Мы с мамой, стоя на коленях, зажаты между своим сиденьем и спинкой предыдущего. Каждый стук, каждый удар снаружи воздействует на неё как простой механизм, чтобы ещё сильнее прижать меня к себе. Я представляю себе какое-то устройство вроде лебедки, управляемое криками, грохотом камней и бьющегося стекла, которое миллиметр за миллиметром всё сильнее затягивает меня под маму, в результате чего моя голова прижимается к её согнутой ноге, её грудь и руки охватывают криволинейную поверхность моей спины, а её пальцы впиваются в кости моих ягодиц. Через ткань её юбки я чувствую своими прижатыми ртом и подбородком подёргивание мышцы её бедра, дрожащей от … чего – страха? ярости? напряжения? – после чего она кладёт голову мне на спину и бубнит мне в позвоночник: «Душегубы. Псы. Мрази». Это – те самые бранные ярлыки, которые моя бабуля вечно бубнит на идише, только в переводе мамы на английский. «Фашистские мрази. Нацистские свиньи. Душегубы.»
Я отравлен страхом. Мысль о бабуле наполняет новым смыслом эти её пресловутые обзывалки. Выходит, что они были не просто маразматическим бредом безумной старухи, а точным и мощным наполнением наших жизней лексиконом фатализма. Наш автобус сотрясается. Мы все умрём. Моё сердце бешено колотится, но все же я ощущаю то, из какого материала сделана юбка моей мамы – грубая шерстяная ткань, которая оставит на моей щеке ощущение зуда.
Я слышу, как Миндиш кричит отцу, чтобы тот пригнулся. – Поли! – кричит мама над моей спиной. – Ты чего, Пол?
Мой отец, на корточках сидевший в проходе, похоже, увидел что-то через лобовое стекло. Он перешагивает через пассажиров, проталкивается мимо них и, лавируя, пробирается в передок автобуса. – Офицер! – кричит он. – Офицер!

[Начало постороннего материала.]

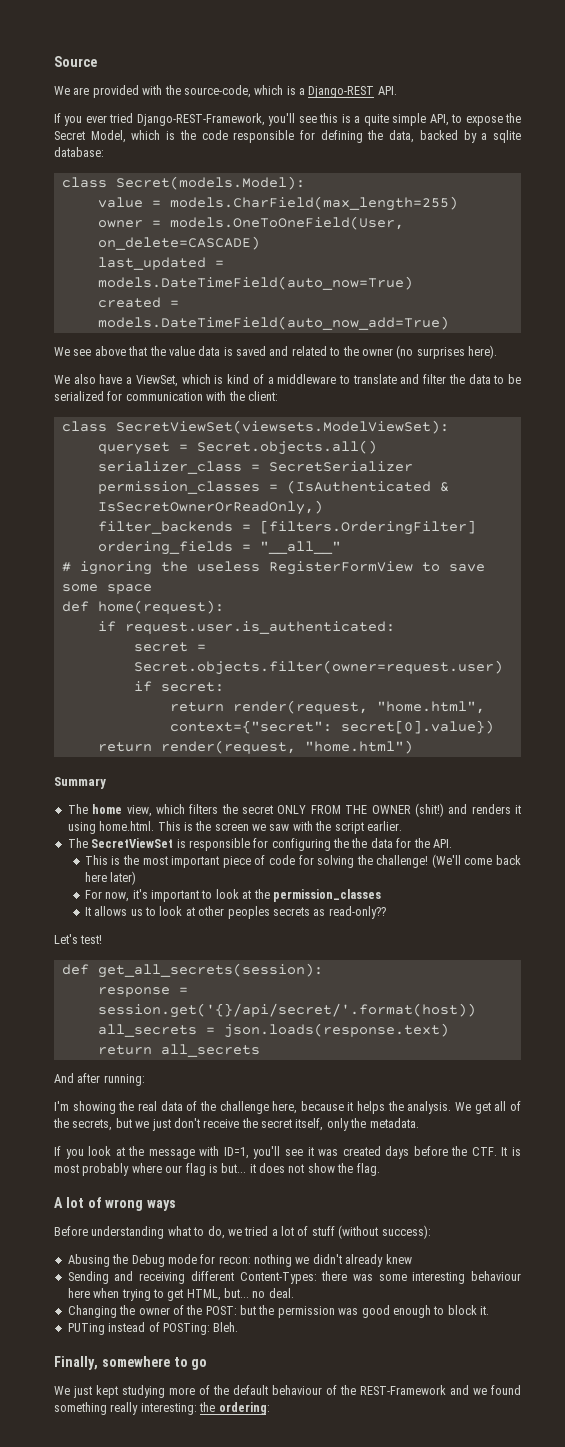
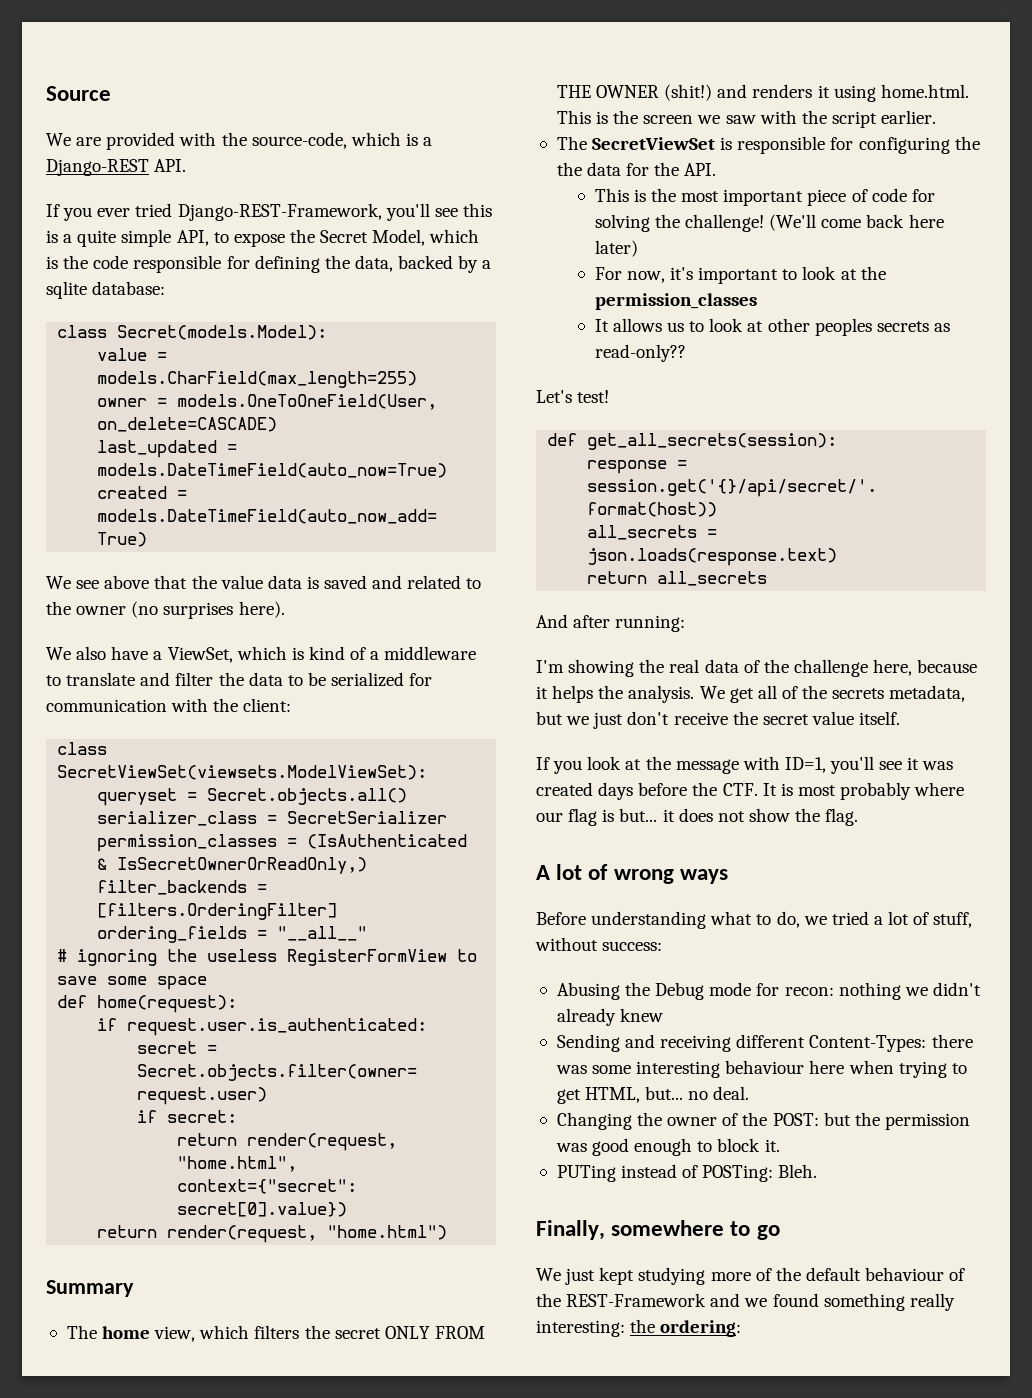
[72,1119,113,1131] secrets, -> [832,685,966,702] secrets metadata,
[295,1118,419,1131] itself, only the metadata. -> [811,711,901,725] value itself.
[311,1225,431,1239] stuff (without success): -> [933,912,973,928] [535,937,663,951] stuff, without success:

Мой тщедушный отец, лавируя, пробивается на передок. На войну. Этого нельзя допустить. –Этого нельзя допустить, – кричит он в ответ, словно объясняя. Затем он, подойдя к передней двери, приказывает водителю открыть её. Автобус качается. Отец держится за верхний поручень, настаивая на том, чтобы шофер открыл дверь, хотя остальные пассажиры вопят, требуя не делать этого. – Мы не можем допустить это, – говорит отец, оборачиваясь. – Мы не можем допустить этот беспредел.